#### Exercise details:
Track down each line below containing the string "data를" and copy it.

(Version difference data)
● ● ● ● ● ● ●
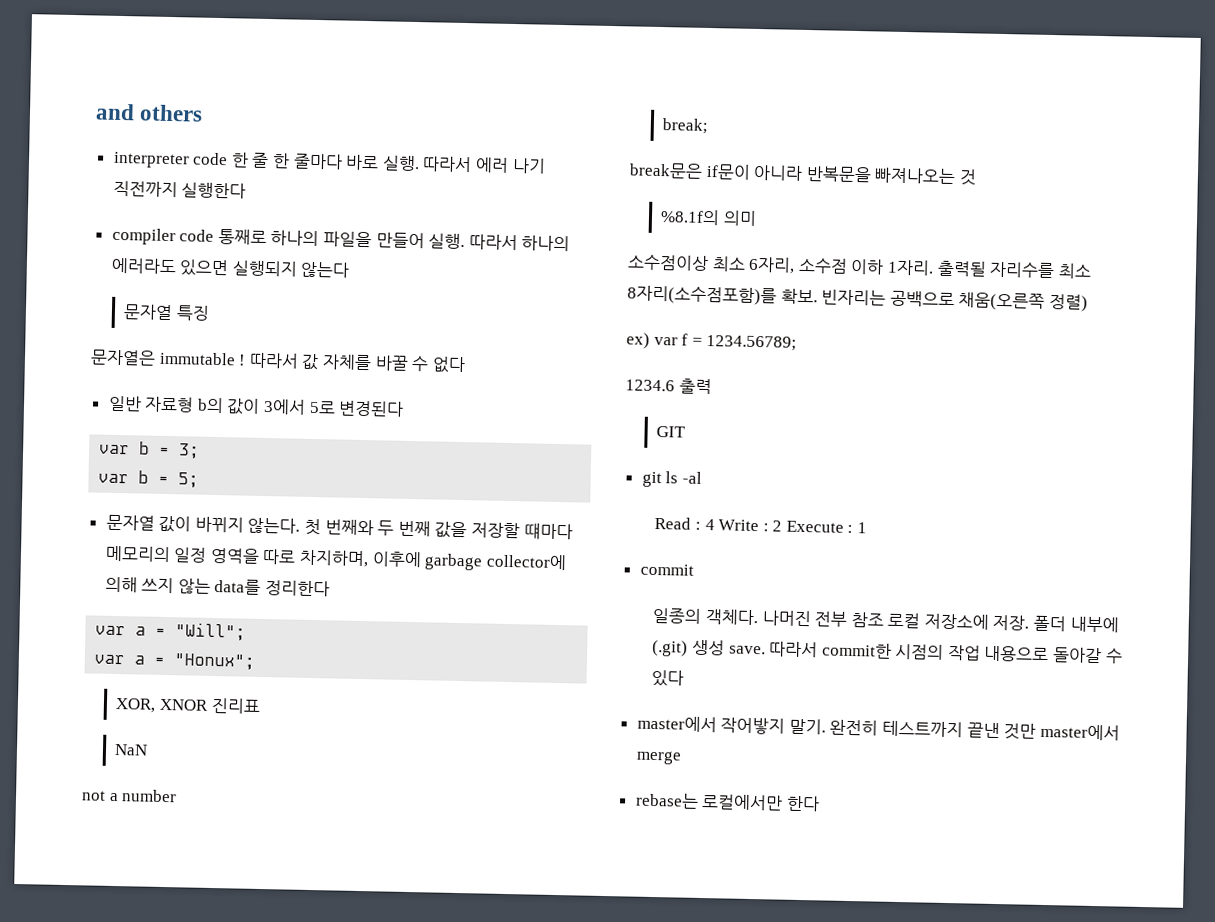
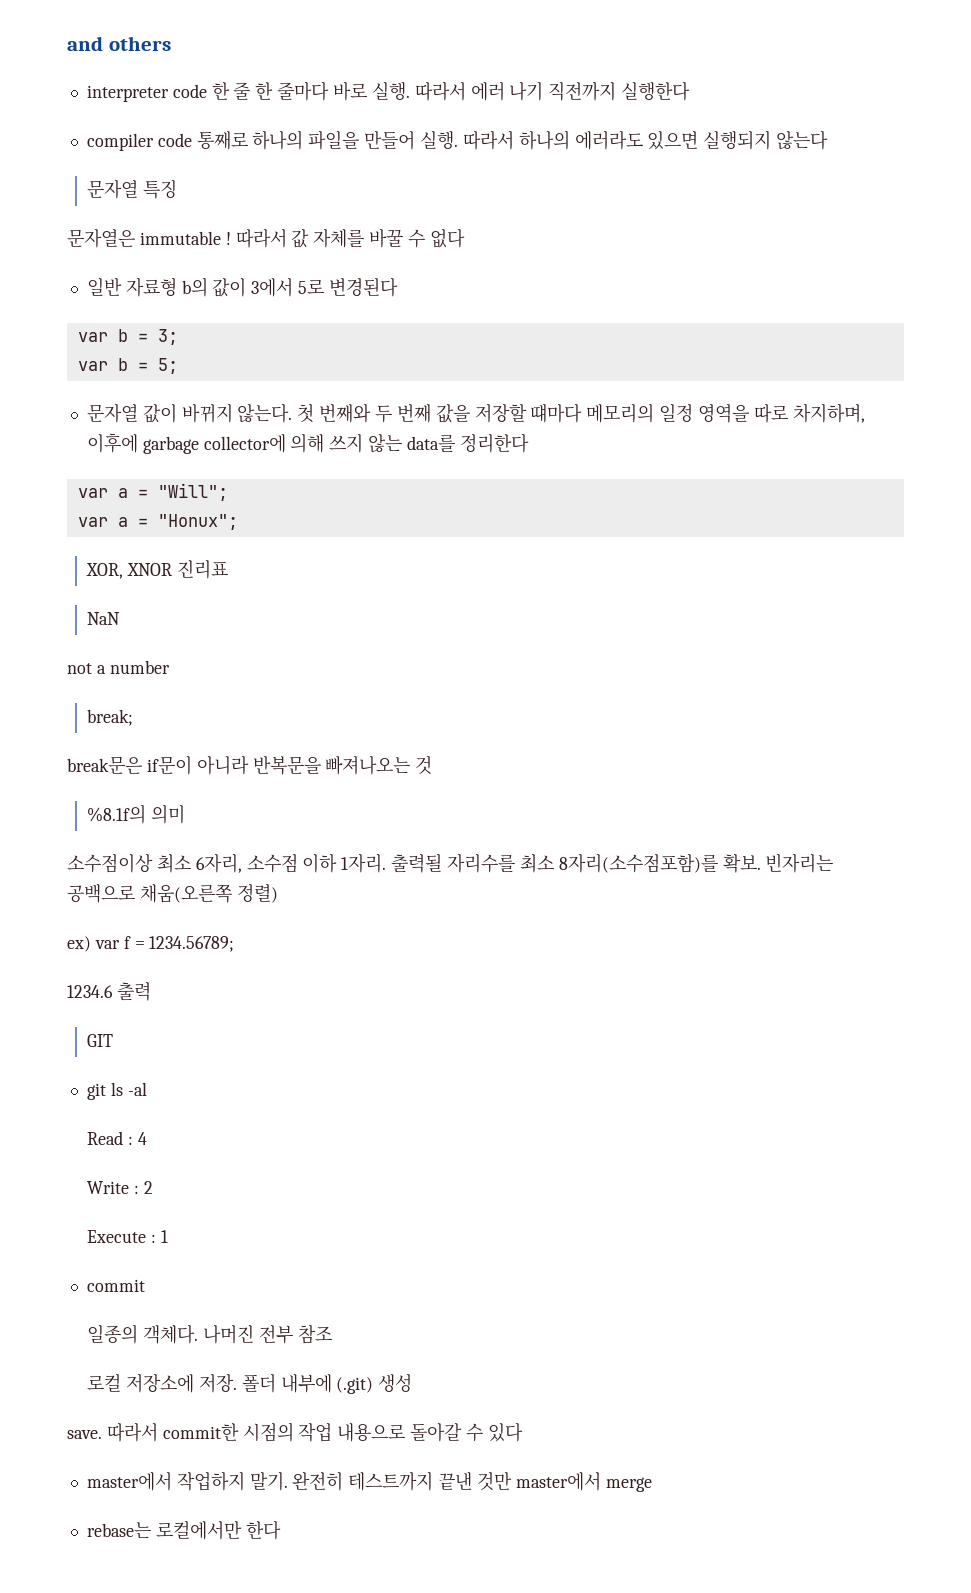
- Read : 4 Write : 2 Execute : 1
+ Read : 4
+ Write : 2
+ Execute : 1
- 나머진 전부 참조 로컬 저장소에 저장.
+ 나머진 전부 참조
+ 로컬 저장소에 저장.
- 폴더 내부에 (.git) 생성 save.
+ 폴더 내부에 (.git) 생성
+ save.
- master에서 작어밯지 말기.
+ master에서 작업하지 말기.

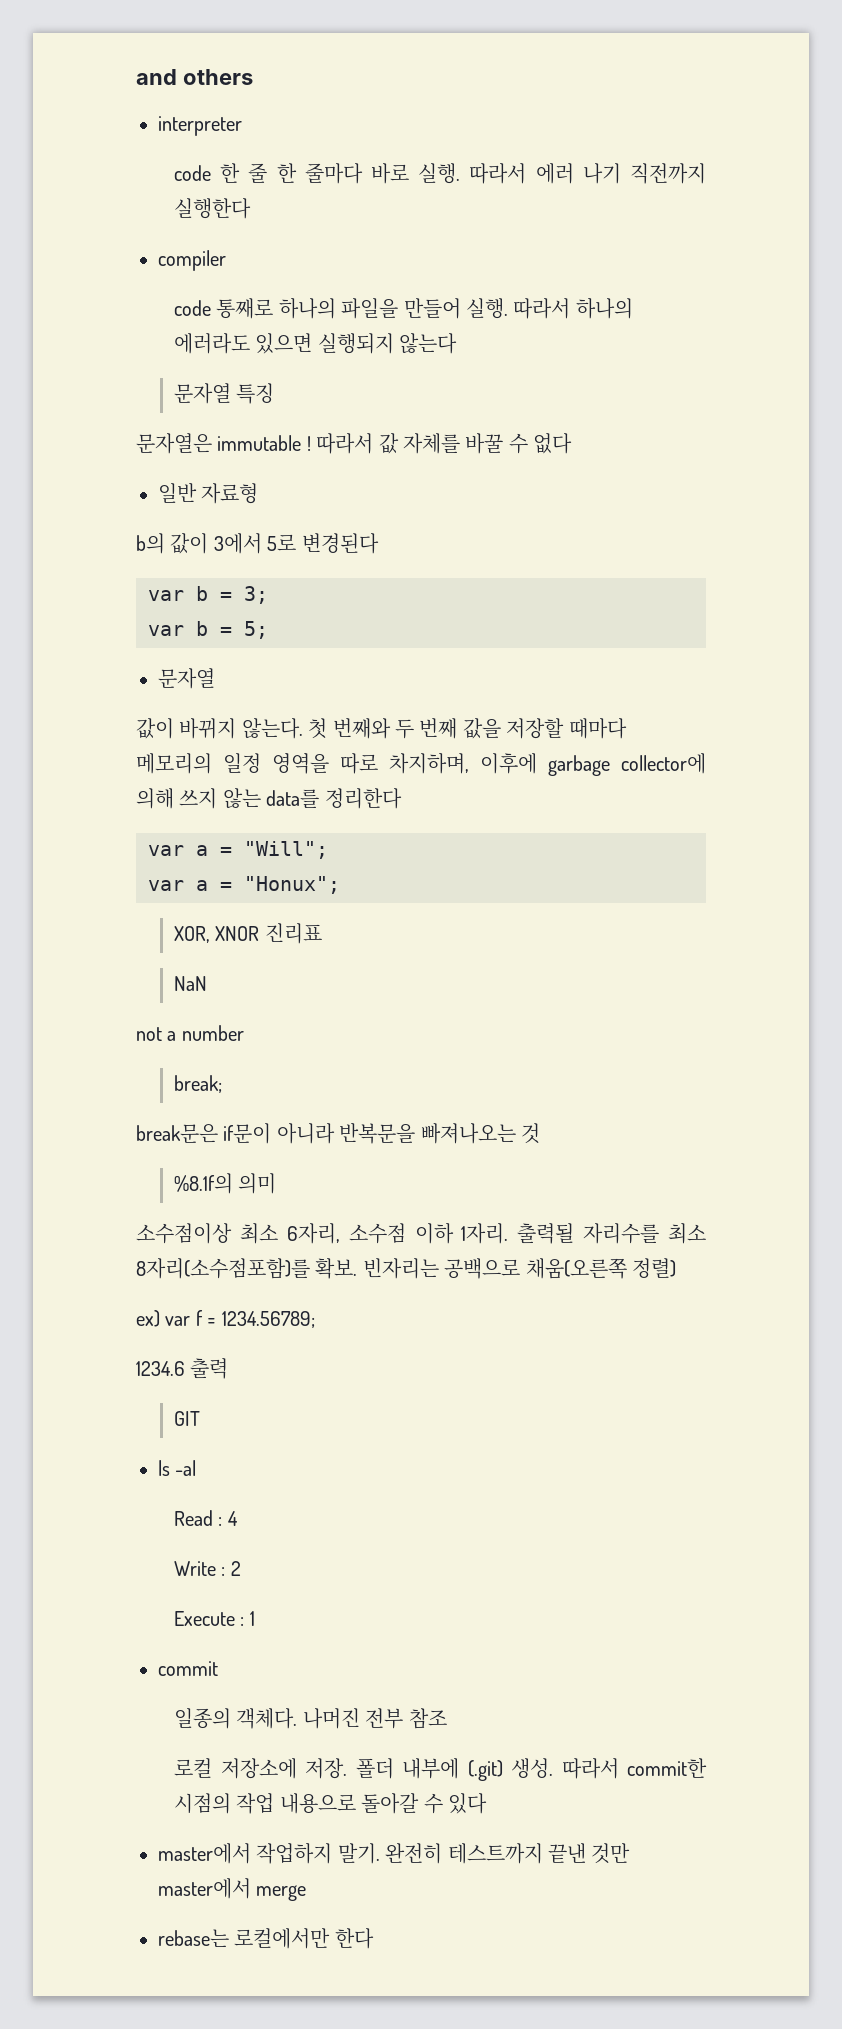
- interpreter code 한 줄 한 줄마다 바로 실행.
+ interpreter
+ code 한 줄 한 줄마다 바로 실행.
- compiler code 통째로 하나의 파일을 만들어 실행.
+ compiler
+ code 통째로 하나의 파일을 만들어 실행.
- 일반 자료형 b의 값이 3에서 5로 변경된다
+ 일반 자료형
+ b의 값이 3에서 5로 변경된다
  var b = 5;
- 문자열 값이 바뀌지 않는다.
+ 문자열
+ 값이 바뀌지 않는다.
- 첫 번째와 두 번째 값을 저장할 떄마다 메모리의 일정 영역을 따로 차지하며, 이후에 garbage collector에 의해 쓰지 않는 data를 정리한다
+ 첫 번째와 두 번째 값을 저장할 때마다 메모리의 일정 영역을 따로 차지하며, 이후에 garbage collector에 의해 쓰지 않는 data를 정리한다
- git ls -al
+ ls -al
- 폴더 내부에 (.git) 생성
- save.
+ 폴더 내부에 (.git) 생성.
● ● ● ● ● ● ●
#### Final answer:
- 첫 번째와 두 번째 값을 저장할 떄마다 메모리의 일정 영역을 따로 차지하며, 이후에 garbage collector에 의해 쓰지 않는 data를 정리한다
+ 첫 번째와 두 번째 값을 저장할 때마다 메모리의 일정 영역을 따로 차지하며, 이후에 garbage collector에 의해 쓰지 않는 data를 정리한다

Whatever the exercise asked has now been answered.